These include but are not limited to: muscular strength, joint mobility,
coordination, and sensory perception. Structural damage includes
the fracture of bones, dislocation or subluxation of spinal joints/segmental
somatic dysfunction, and the tearing of joint capsules, discs, and
other connective tissue. Other connective tissue includes supporting
ligaments, tendons, muscles, nerves, and blood vessels.
Demonstrating
the effect of spinal injuries is dependant upon the examination
performed on the patient, the documentation of these findings and
finally the appropriate interpretation and reporting of the information
gathered.
EXAMINATION:
The examination
should confirm or deny the presence of functional loss and structural
damage.
Functional Losses
can be evaluated by measuring spinal ranges of motion, extremity
strength, muscle spasm or guarding, muscular atrophy, reflexes,
and dermatomal sensory loss. Other functional losses such as bowl
and bladder dysfunction, corticospinal tract impairments, or spinal
cord injuries must be added using the combined values chart (AMA
Guides pp 604-606).
To adequately
demonstrate structural damage, imaging studies should be performed.

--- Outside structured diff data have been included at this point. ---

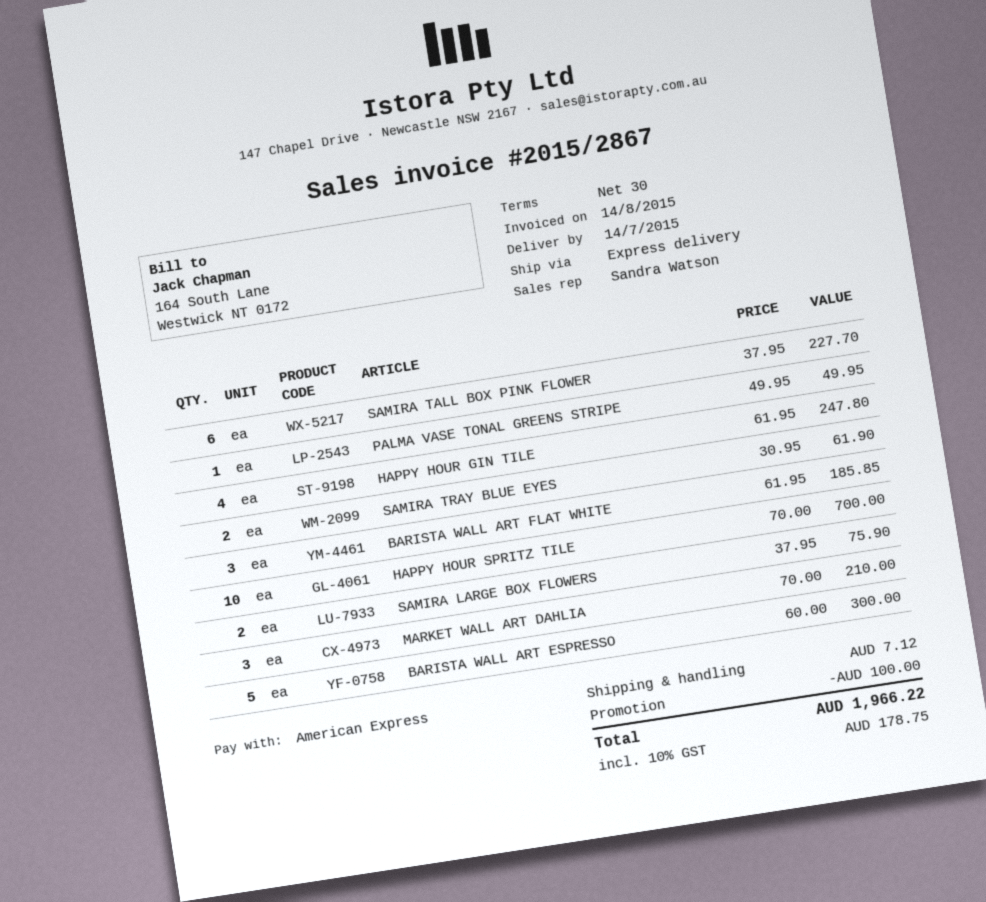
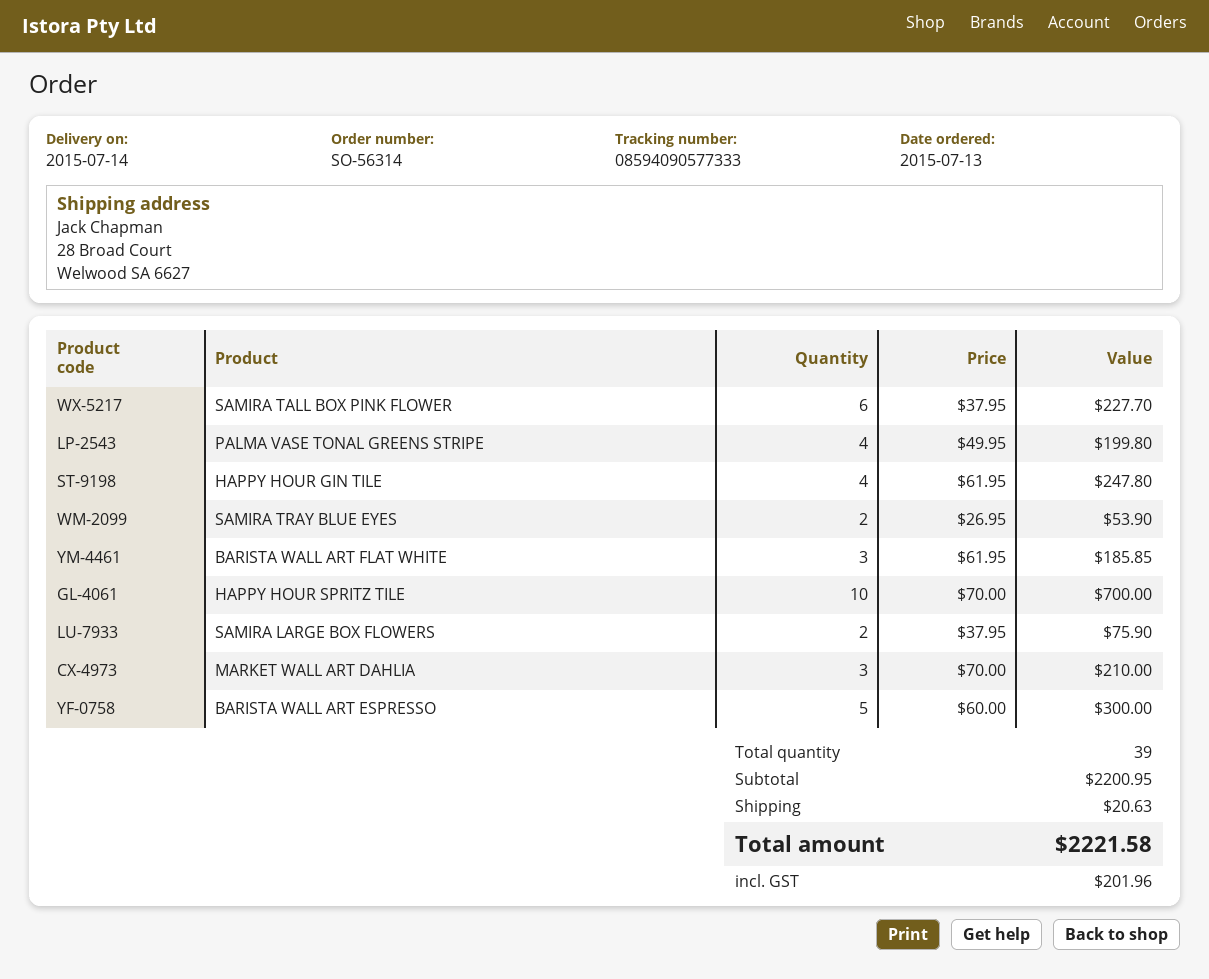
PALMA VASE TONAL GREENS STRIPE: 1 x 49.95 = 49.95 -> 4 x 49.95 = 199.80
SAMIRA TRAY BLUE EYES: 2 x 30.95 = 61.90 -> 2 x 26.95 = 53.90
discount: 100.00 -> none
shipping: 7.12 -> 20.63
tax: 178.75 -> 201.96
total: 1966.22 -> 2221.58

Plain film radiography, including flexion / extension views, provide
evidence of fracture, instability, arthrosis, and loss of motion
segment integrity (MSI). MRI / CT exams are more useful to demonstrate
disc bulges and disc herniations which in turn strongly suggests
the presence of nerve root or cord compression.
DOCUMENTATION:
Loss of Motion
Segment Integrity must be demonstrated on flexion/extension radiographs.
The AMA Guide, pages 378-379, describes a motion segment as two
adjacent vertebrae and their related joints and ligamentous structures.
Specific, normal motions are expected at different levels of the
spine. Aberrancies in this normal motion can be evaluated by measuring
losses in ranges of motion (subluxation / fixation, arthrosis and/or
degeneration) or by demonstrating hypermobility and instability
with Loss of Motion Segment Integrity.
Two types of
MSI are explained: Translation and Angular Motion (saggital rotation).
- Translation
loss is a measured amount of saggital sliding of one vertebra
on another. For the cervical spine, a value greater than 3.5 millimeters
of measured sliding is a loss of structural integrity (pp. 378,
379, 392, 394). For the thoracic spine, a value greater than 2.5
millimeters of measured sliding is a loss of structural integrity
(pp. 378, 379, 389, 391). For the lumbar spine, a value greater
than 4.5 millimeters of measured sliding is a loss of structural
integrity (pp. 378, 379, 384, 387).
- Angular Motion
is a measured amount of saggital rotation. For the cervical spine,
a vertebra that moves 11 degrees greater than an adjacent motor
unit is considered to be a loss of MSI (pp. 378, 379, 392, 394).
For example: If C3 vertebra has 20 degrees of motion in relation
to C4 and C4 has 5 degrees of motion in relation to C5 then C3-C4
motion segment has a loss of structural integrity (> 11 degrees).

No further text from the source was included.